Items from a dataset:
================

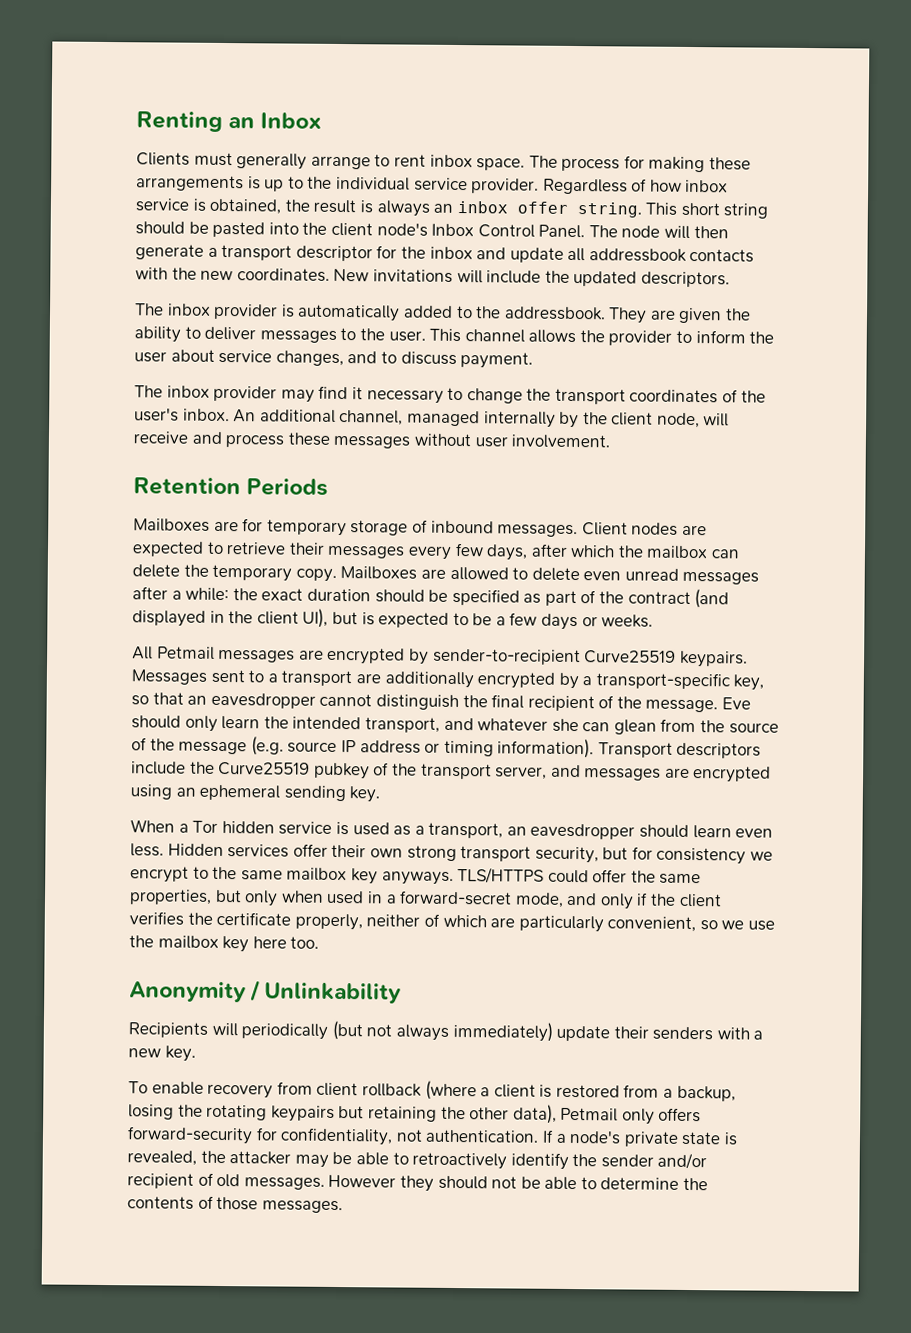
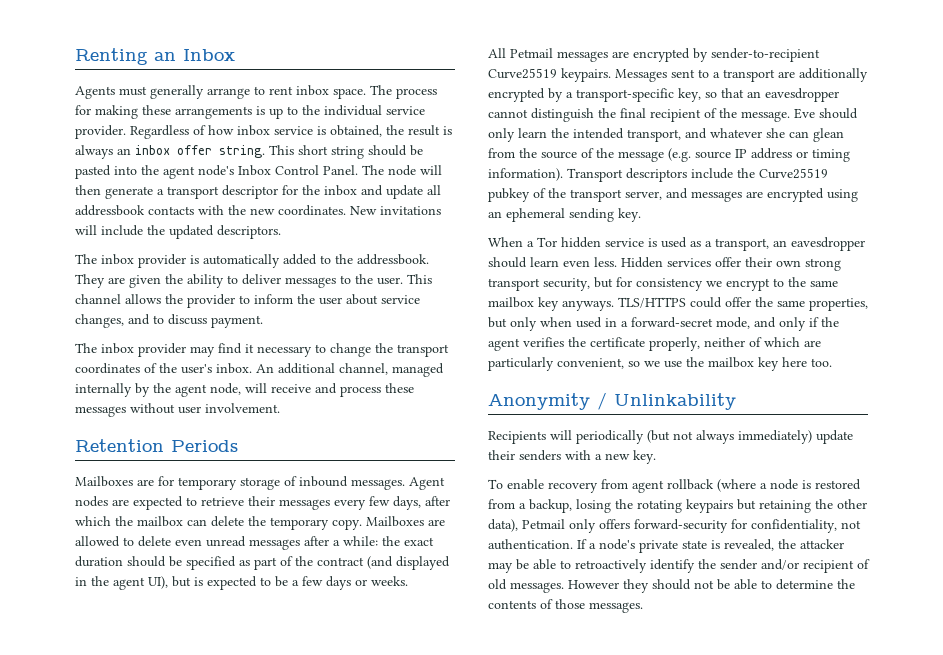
- Clients must generally arrange to rent inbox space.
+ Agents must generally arrange to rent inbox space.
- This short string should be pasted into the client node's Inbox Control Panel.
+ This short string should be pasted into the agent node's Inbox Control Panel.
- An additional channel, managed internally by the client node, will receive and process these messages without user involvement.
+ An additional channel, managed internally by the agent node, will receive and process these messages without user involvement.
- Client nodes are expected to retrieve their messages every few days, after which the mailbox can delete the temporary copy.
+ Agent nodes are expected to retrieve their messages every few days, after which the mailbox can delete the temporary copy.
- Mailboxes are allowed to delete even unread messages after a while: the exact duration should be specified as part of the contract (and displayed in the client UI), but is expected to be a few days or weeks.
+ Mailboxes are allowed to delete even unread messages after a while: the exact duration should be specified as part of the contract (and displayed in the agent UI), but is expected to be a few days or weeks.
- TLS/HTTPS could offer the same properties, but only when used in a forward-secret mode, and only if the client verifies the certificate properly, neither of which are particularly convenient, so we use the mailbox key here too.
+ TLS/HTTPS could offer the same properties, but only when used in a forward-secret mode, and only if the agent verifies the certificate properly, neither of which are particularly convenient, so we use the mailbox key here too.
- To enable recovery from client rollback (where a client is restored from a backup, losing the rotating keypairs but retaining the other data), Petmail only offers forward-security for confidentiality, not authentication.
+ To enable recovery from agent rollback (where a node is restored from a backup, losing the rotating keypairs but retaining the other data), Petmail only offers forward-security for confidentiality, not authentication.

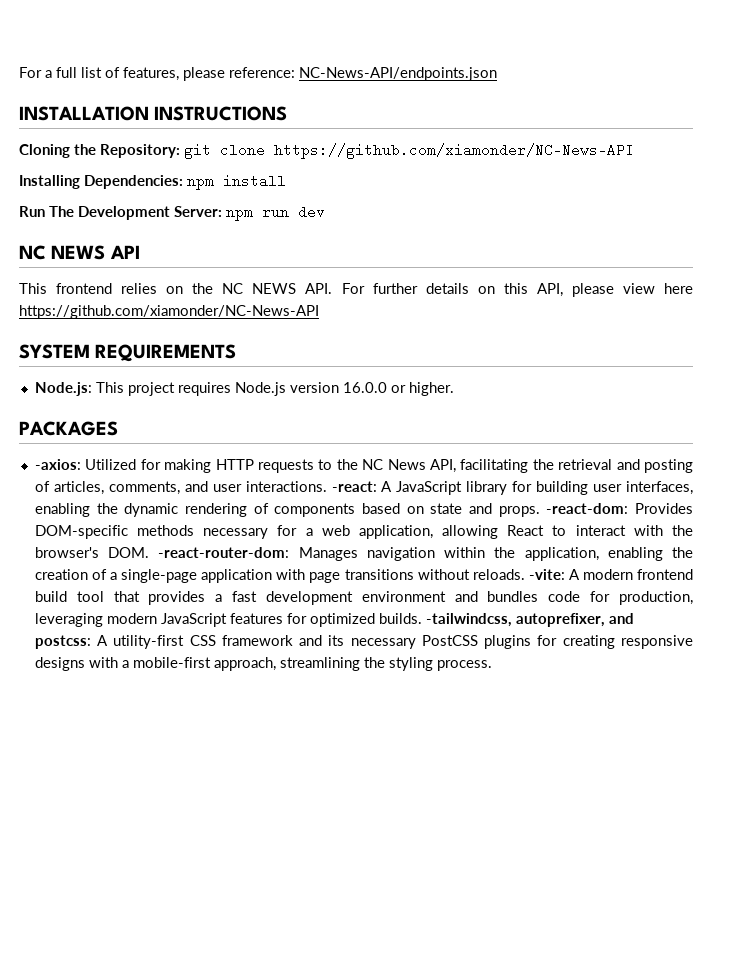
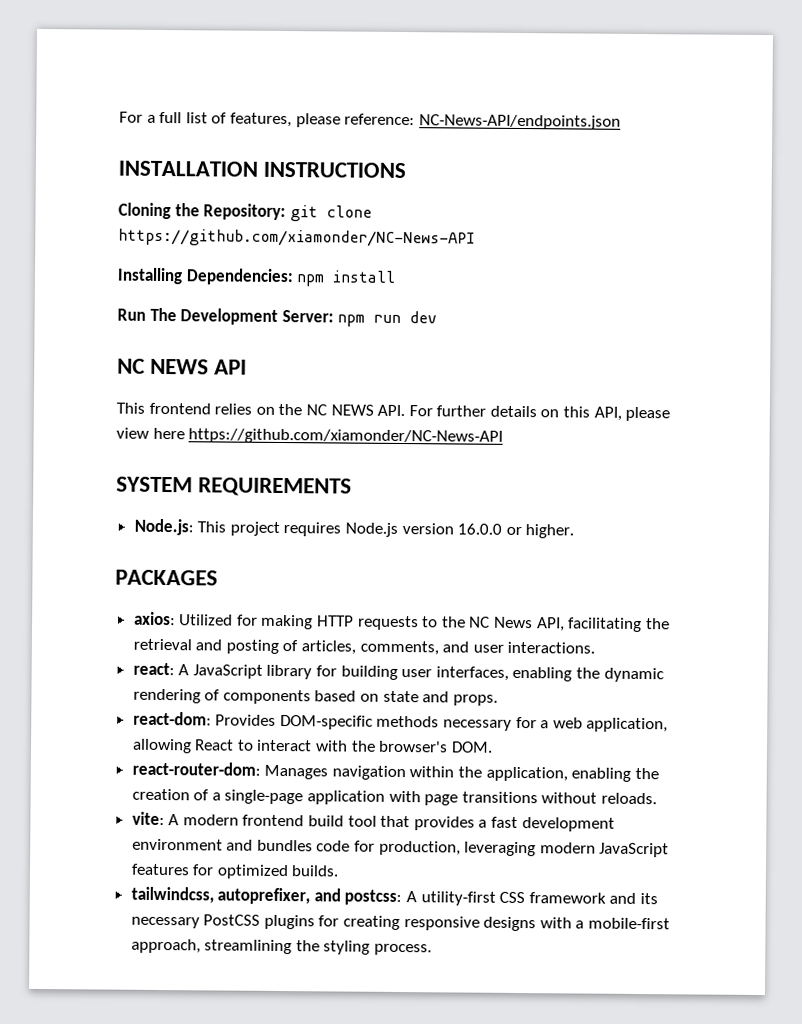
- -axios:
+ axios:
- Utilized for making HTTP requests to the NC News API, facilitating the retrieval and posting of articles, comments, and user interactions. -react:
+ Utilized for making HTTP requests to the NC News API, facilitating the retrieval and posting of articles, comments, and user interactions.
+ react:
- A JavaScript library for building user interfaces, enabling the dynamic rendering of components based on state and props. -react-dom:
+ A JavaScript library for building user interfaces, enabling the dynamic rendering of components based on state and props.
+ react-dom:
- Provides DOM-specific methods necessary for a web application, allowing React to interact with the browser's DOM. -react-router-dom:
+ Provides DOM-specific methods necessary for a web application, allowing React to interact with the browser's DOM.
+ react-router-dom:
- Manages navigation within the application, enabling the creation of a single-page application with page transitions without reloads. -vite:
+ Manages navigation within the application, enabling the creation of a single-page application with page transitions without reloads.
+ vite:
- A modern frontend build tool that provides a fast development environment and bundles code for production, leveraging modern JavaScript features for optimized builds. -tailwindcss, autoprefixer, and postcss:
+ A modern frontend build tool that provides a fast development environment and bundles code for production, leveraging modern JavaScript features for optimized builds.
+ tailwindcss, autoprefixer, and postcss:

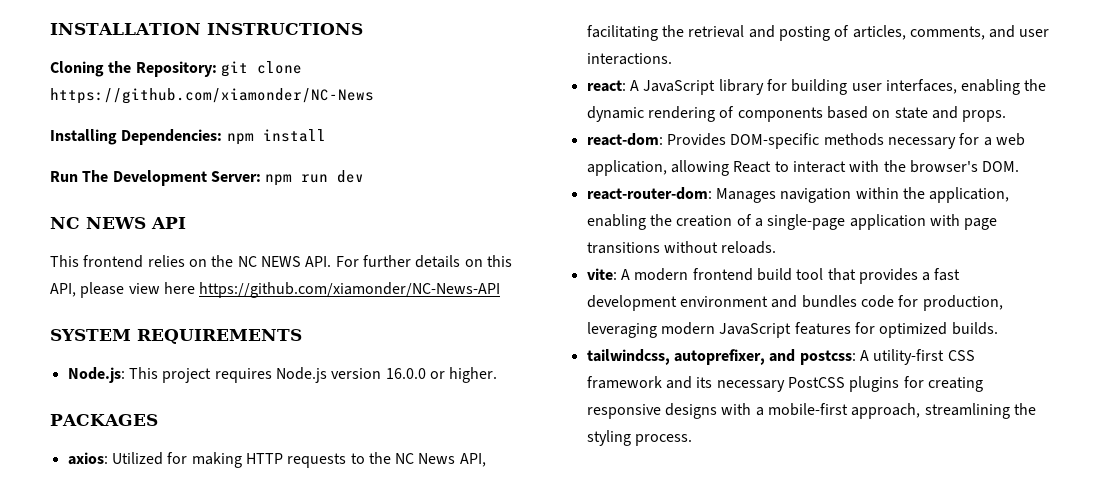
- For a full list of features, please reference: NC-News-API/endpoints.json
- Cloning the Repository: git clone https://github.com/xiamonder/NC-News-API
+ Cloning the Repository: git clone https://github.com/xiamonder/NC-News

================

Copy out every line of the entries where the string "nodes" shows up.

- Client nodes are expected to retrieve their messages every few days, after which the mailbox can delete the temporary copy.
+ Agent nodes are expected to retrieve their messages every few days, after which the mailbox can delete the temporary copy.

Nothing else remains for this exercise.